=== How to complete this task ===
Reproduction without pictures: print every entry precisely as written.

Front-end code change data:
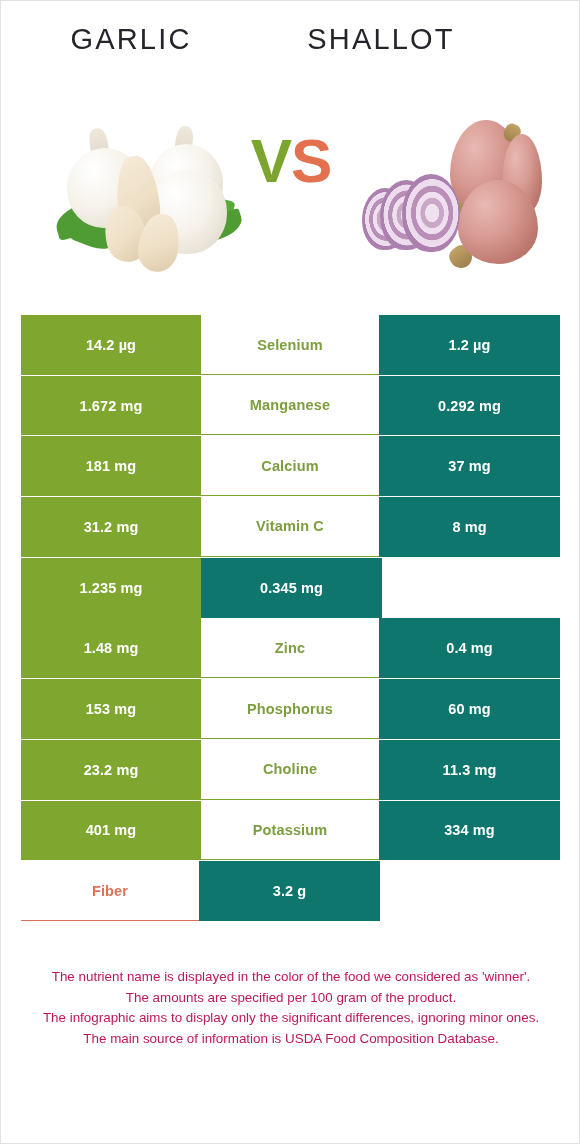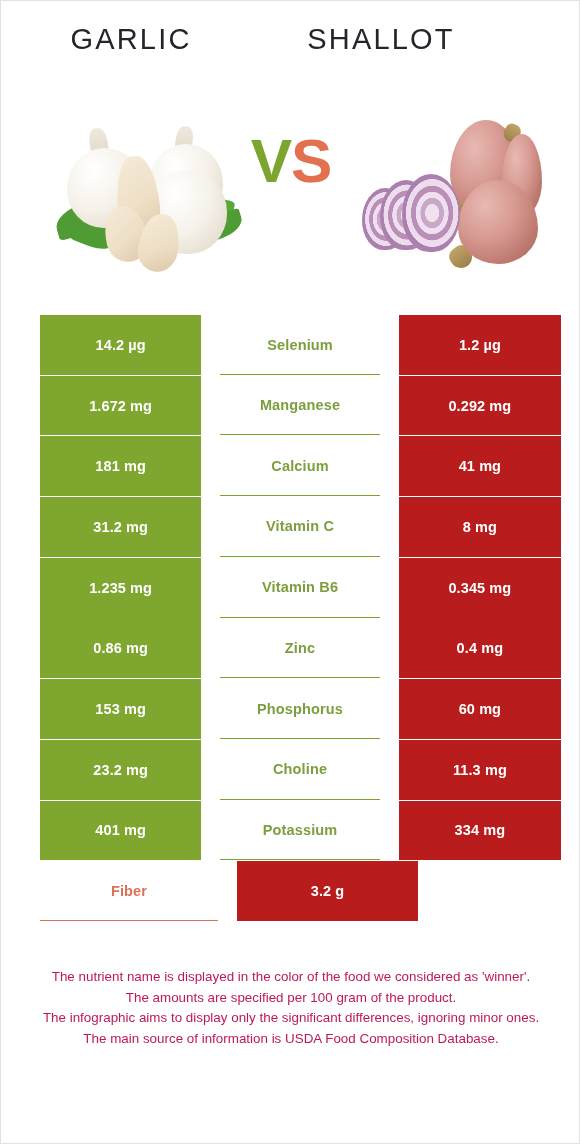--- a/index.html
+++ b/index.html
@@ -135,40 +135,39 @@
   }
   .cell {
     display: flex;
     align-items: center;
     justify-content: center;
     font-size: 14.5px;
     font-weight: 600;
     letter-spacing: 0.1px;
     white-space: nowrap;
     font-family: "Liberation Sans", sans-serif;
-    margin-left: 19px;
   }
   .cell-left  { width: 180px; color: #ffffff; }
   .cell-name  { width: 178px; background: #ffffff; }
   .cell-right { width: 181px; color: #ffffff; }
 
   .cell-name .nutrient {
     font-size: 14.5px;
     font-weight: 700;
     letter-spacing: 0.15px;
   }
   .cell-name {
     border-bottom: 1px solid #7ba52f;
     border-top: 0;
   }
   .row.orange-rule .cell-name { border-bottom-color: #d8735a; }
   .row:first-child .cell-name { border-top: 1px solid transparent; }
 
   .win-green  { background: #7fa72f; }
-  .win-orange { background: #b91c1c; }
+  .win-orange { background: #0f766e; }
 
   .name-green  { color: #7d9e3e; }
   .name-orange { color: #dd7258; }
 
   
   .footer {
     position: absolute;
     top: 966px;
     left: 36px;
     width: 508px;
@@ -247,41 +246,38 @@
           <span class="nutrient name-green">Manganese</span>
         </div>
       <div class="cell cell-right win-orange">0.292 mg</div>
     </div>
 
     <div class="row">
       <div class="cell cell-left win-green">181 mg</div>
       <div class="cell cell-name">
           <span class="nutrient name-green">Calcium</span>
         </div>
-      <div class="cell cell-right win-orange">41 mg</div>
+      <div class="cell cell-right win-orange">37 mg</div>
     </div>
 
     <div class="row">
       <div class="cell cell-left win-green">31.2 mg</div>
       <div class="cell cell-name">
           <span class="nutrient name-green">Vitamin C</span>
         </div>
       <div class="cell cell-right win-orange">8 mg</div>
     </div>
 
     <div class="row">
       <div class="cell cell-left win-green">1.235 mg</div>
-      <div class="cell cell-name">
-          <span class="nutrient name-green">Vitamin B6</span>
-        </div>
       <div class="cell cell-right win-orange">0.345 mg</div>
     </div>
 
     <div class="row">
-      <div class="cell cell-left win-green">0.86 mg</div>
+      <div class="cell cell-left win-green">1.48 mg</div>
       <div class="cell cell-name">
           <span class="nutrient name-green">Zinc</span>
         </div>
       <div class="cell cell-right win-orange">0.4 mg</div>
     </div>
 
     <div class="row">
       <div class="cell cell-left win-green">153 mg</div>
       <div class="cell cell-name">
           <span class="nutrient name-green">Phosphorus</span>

=== Answer for the task ===
--- a/index.html
+++ b/index.html
@@ -135,40 +135,39 @@
   }
   .cell {
     display: flex;
     align-items: center;
     justify-content: center;
     font-size: 14.5px;
     font-weight: 600;
     letter-spacing: 0.1px;
     white-space: nowrap;
     font-family: "Liberation Sans", sans-serif;
-    margin-left: 19px;
   }
   .cell-left  { width: 180px; color: #ffffff; }
   .cell-name  { width: 178px; background: #ffffff; }
   .cell-right { width: 181px; color: #ffffff; }
 
   .cell-name .nutrient {
     font-size: 14.5px;
     font-weight: 700;
     letter-spacing: 0.15px;
   }
   .cell-name {
     border-bottom: 1px solid #7ba52f;
     border-top: 0;
   }
   .row.orange-rule .cell-name { border-bottom-color: #d8735a; }
   .row:first-child .cell-name { border-top: 1px solid transparent; }
 
   .win-green  { background: #7fa72f; }
-  .win-orange { background: #b91c1c; }
+  .win-orange { background: #0f766e; }
 
   .name-green  { color: #7d9e3e; }
   .name-orange { color: #dd7258; }
 
   
   .footer {
     position: absolute;
     top: 966px;
     left: 36px;
     width: 508px;
@@ -247,41 +246,38 @@
           <span class="nutrient name-green">Manganese</span>
         </div>
       <div class="cell cell-right win-orange">0.292 mg</div>
     </div>
 
     <div class="row">
       <div class="cell cell-left win-green">181 mg</div>
       <div class="cell cell-name">
           <span class="nutrient name-green">Calcium</span>
         </div>
-      <div class="cell cell-right win-orange">41 mg</div>
+      <div class="cell cell-right win-orange">37 mg</div>
     </div>
 
     <div class="row">
       <div class="cell cell-left win-green">31.2 mg</div>
       <div class="cell cell-name">
           <span class="nutrient name-green">Vitamin C</span>
         </div>
       <div class="cell cell-right win-orange">8 mg</div>
     </div>
 
     <div class="row">
       <div class="cell cell-left win-green">1.235 mg</div>
-      <div class="cell cell-name">
-          <span class="nutrient name-green">Vitamin B6</span>
-        </div>
       <div class="cell cell-right win-orange">0.345 mg</div>
     </div>
 
     <div class="row">
-      <div class="cell cell-left win-green">0.86 mg</div>
+      <div class="cell cell-left win-green">1.48 mg</div>
       <div class="cell cell-name">
           <span class="nutrient name-green">Zinc</span>
         </div>
       <div class="cell cell-right win-orange">0.4 mg</div>
     </div>
 
     <div class="row">
       <div class="cell cell-left win-green">153 mg</div>
       <div class="cell cell-name">
           <span class="nutrient name-green">Phosphorus</span>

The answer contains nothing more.